His campaign also wants to give all Americans a public option for their health insurance along the lines of Medicare. According to his manifesto, Biden will ensure that state politics does not stop those with low-incomes being eligible for Medicaid by enrolling them in a federal option.
Biden plans to lower the costs of healthcare in general – which was supported by those surveyed by KFF – by tackling the concentration of power in the hands of a few corporations.
Controlling drug prices: what is Biden’s plan?
As part of his promise to reduce the cost of healthcare, Biden is committed to driving down prices of prescription drugs in the US. The US has historically paid the world’s highest prices for prescription drugs, which explains why this is at the top of voters’ agendas.
Biden says his administration will “put a stop to runaway drug prices and the profiteering of the drug industry” by repealing the law that bans Medicare from negotiating lower prices with drug corporations.
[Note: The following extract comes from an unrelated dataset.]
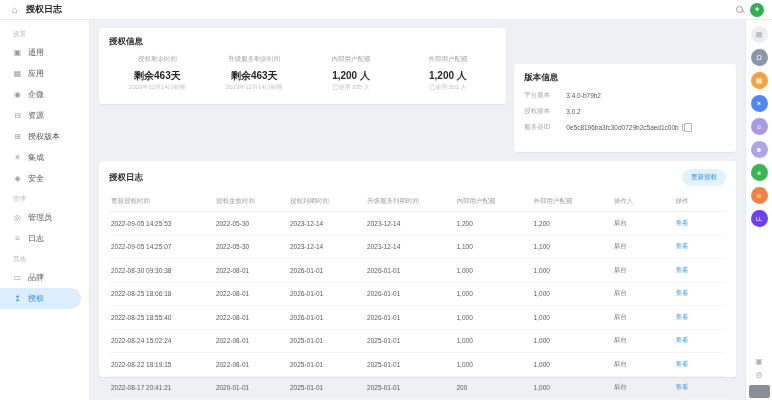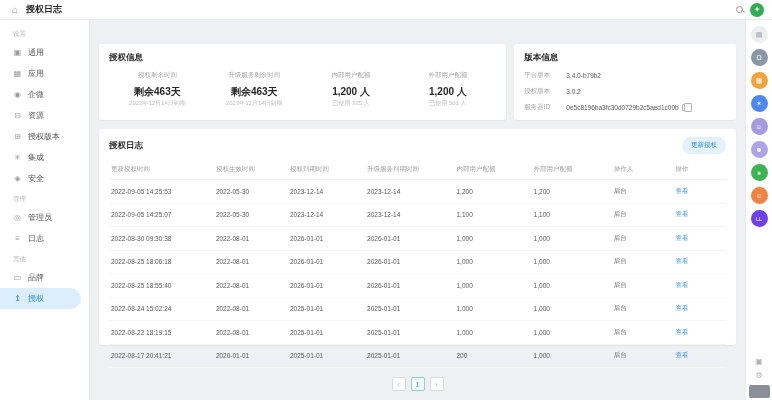"授权信息" .main { padding: 24px 9px -> 8px 9px }
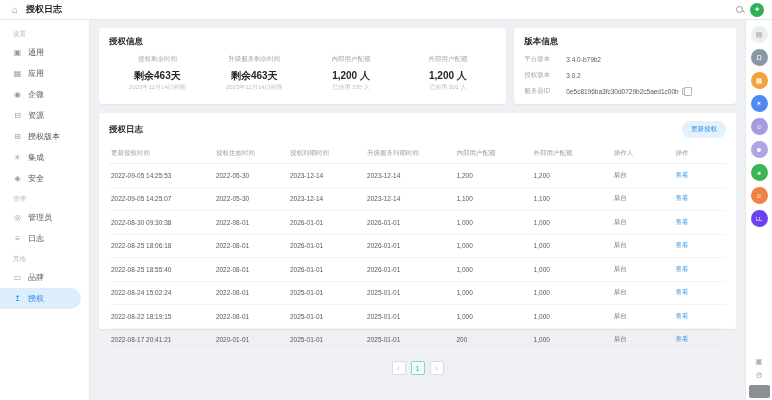"版本信息" .ver-card { height: 76px -> 88px; margin-top: none -> 36px }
He also calls for drugs that face no competition, which drives up the price companies ask for the product, to be reviewed by an independent board, which will recommend a reasonable price based on the average price of other countries – known as international reference pricing – or the evaluation of board members if the drug is only approved in the US. This will be the rate that Medicare and the public health insurance programme he has pledged to set up will then pay for this product.
If he wins the election, Biden has also promised to ban companies from increasing the prices of generic products above the general inflation rate; there will be a tax penalty on companies that break this limit. A major way that pharma companies keep the prices of their drugs high is by adopting strategies to delay the entrance of cheaper, generic alternatives onto the market once their patent has expired. Biden aims to tackle this by evaluating various proposals being suggested by lawmakers.
Another element of Biden’s drug pricing plan is to allow consumers to buy prescription drugs from other companies, thereby driving more competition, so long as these drugs have been approved and certified safe by the US regulators.
Trump calls for ‘most-favoured nation’ drug pricing
Reducing drug prices is something Trump has talked a lot about during his term in office. It is also the first pledge in the healthcare section of his manifesto.
Although there is no detail in the manifesto about how he intends to do this, an executive order from mid-September sheds some light on Trump’s plan.
This plan has similarities to Biden’s in terms of enabling with the government to negotiate drug prices for products covered by Medicare. However, he has called for the “most-favoured-nation price” for Part B and Part D of the Medicare programme, which cover medical insurance and prescription drug coverage.
This means after the adjusting for volume and differences in national GDP, the US will pay the lowest price that the drug manufacturer has agreed for that drug with a member of the Organisation for Economic Co-operation and Development (OECD). Therefore, this proposal goes further than Biden’s plan of using international reference pricing in Medicare drug cost decisions.